(INFORMATION SHOWN Opens)

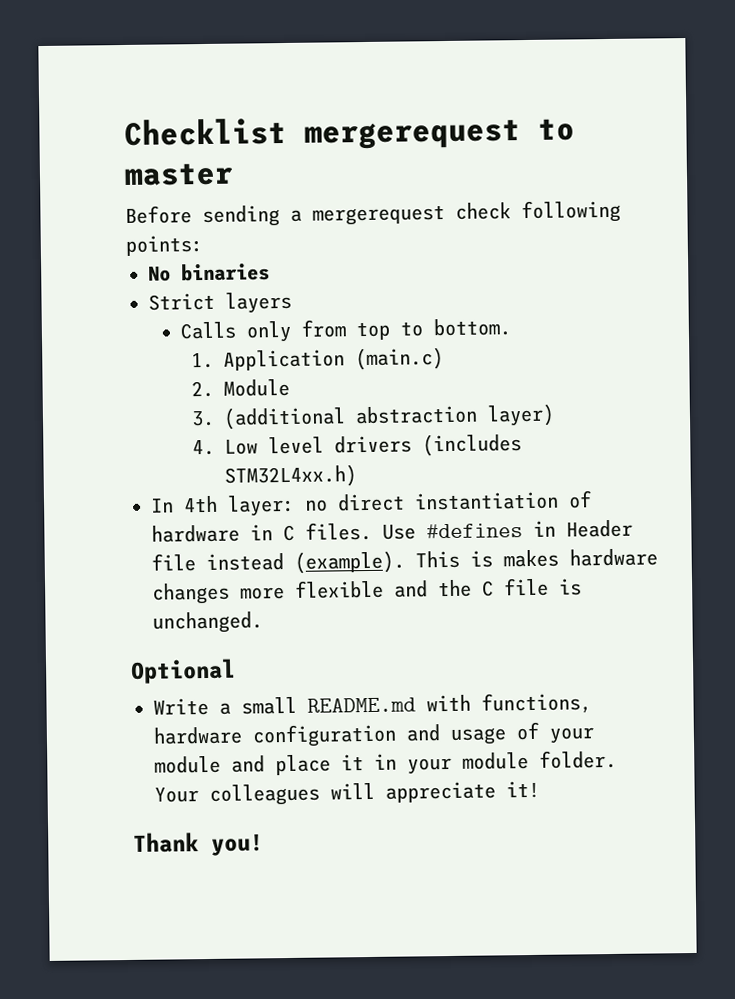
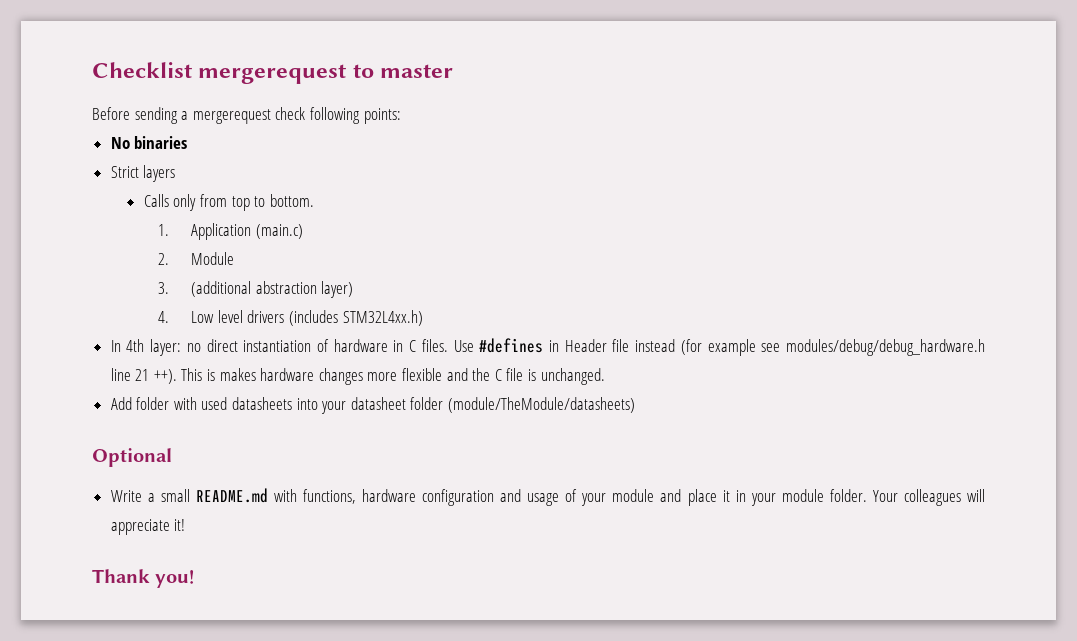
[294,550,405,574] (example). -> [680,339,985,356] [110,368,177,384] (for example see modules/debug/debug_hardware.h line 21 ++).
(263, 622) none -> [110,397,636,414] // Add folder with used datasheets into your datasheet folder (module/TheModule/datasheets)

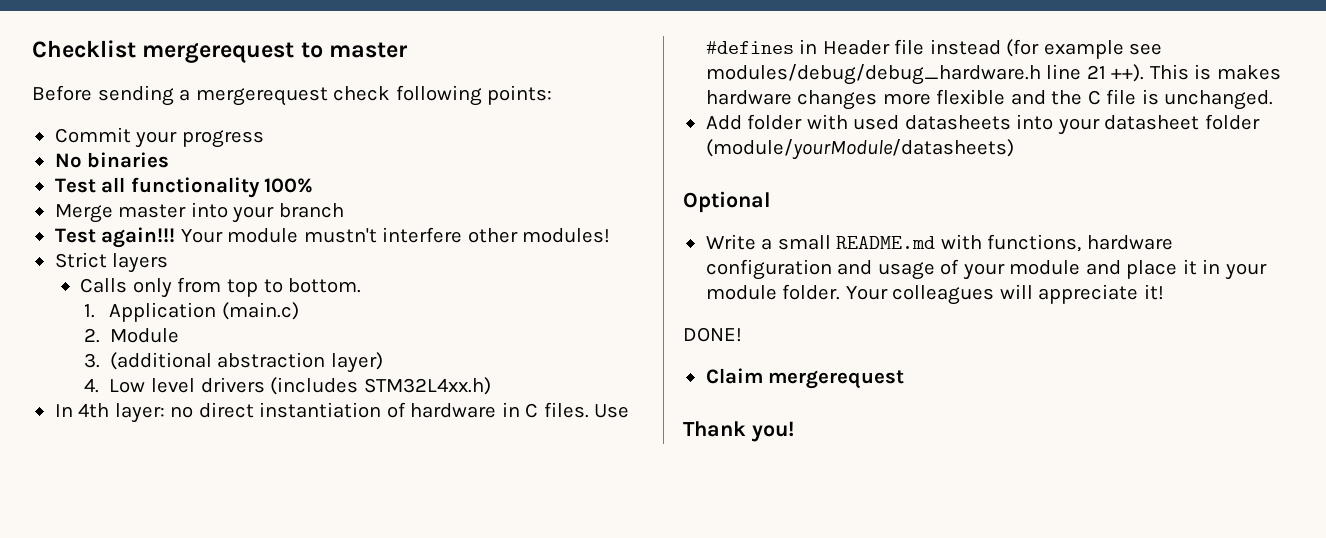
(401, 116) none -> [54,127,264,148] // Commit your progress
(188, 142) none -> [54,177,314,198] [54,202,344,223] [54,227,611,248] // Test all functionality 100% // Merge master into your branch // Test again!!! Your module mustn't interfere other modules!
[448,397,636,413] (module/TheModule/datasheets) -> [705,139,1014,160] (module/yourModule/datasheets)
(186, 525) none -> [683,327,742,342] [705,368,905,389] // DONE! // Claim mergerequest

(INFORMATION SHOWN Closes)
(INFORMATION SHOWN Opens)

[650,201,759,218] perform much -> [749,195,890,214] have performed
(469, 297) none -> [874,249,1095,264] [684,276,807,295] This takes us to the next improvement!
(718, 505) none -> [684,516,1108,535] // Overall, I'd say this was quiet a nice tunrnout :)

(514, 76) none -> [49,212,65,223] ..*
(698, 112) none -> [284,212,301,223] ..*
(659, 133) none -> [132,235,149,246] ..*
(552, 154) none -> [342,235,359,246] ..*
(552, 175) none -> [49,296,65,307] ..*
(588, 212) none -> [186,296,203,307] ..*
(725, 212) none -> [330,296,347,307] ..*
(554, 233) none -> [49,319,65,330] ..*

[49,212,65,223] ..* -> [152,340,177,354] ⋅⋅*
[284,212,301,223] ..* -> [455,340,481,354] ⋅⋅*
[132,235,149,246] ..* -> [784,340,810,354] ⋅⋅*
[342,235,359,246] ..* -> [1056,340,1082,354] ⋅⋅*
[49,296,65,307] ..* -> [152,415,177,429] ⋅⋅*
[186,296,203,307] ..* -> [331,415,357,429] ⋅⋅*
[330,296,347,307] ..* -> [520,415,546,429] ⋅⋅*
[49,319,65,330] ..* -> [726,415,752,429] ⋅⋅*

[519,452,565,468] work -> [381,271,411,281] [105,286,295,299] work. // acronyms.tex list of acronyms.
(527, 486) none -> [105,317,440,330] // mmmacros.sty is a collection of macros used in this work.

(INFORMATION SHOWN Closes)

BRIEF: Write out the lines above from the one with "[294,550,405,574] (example). ->" through the one with "(401, 116) none", ends included, exactly; no picture goes in.

EXERCISE RESULT:
[294,550,405,574] (example). -> [680,339,985,356] [110,368,177,384] (for example see modules/debug/debug_hardware.h line 21 ++).
(263, 622) none -> [110,397,636,414] // Add folder with used datasheets into your datasheet folder (module/TheModule/datasheets)

(401, 116) none -> [54,127,264,148] // Commit your progress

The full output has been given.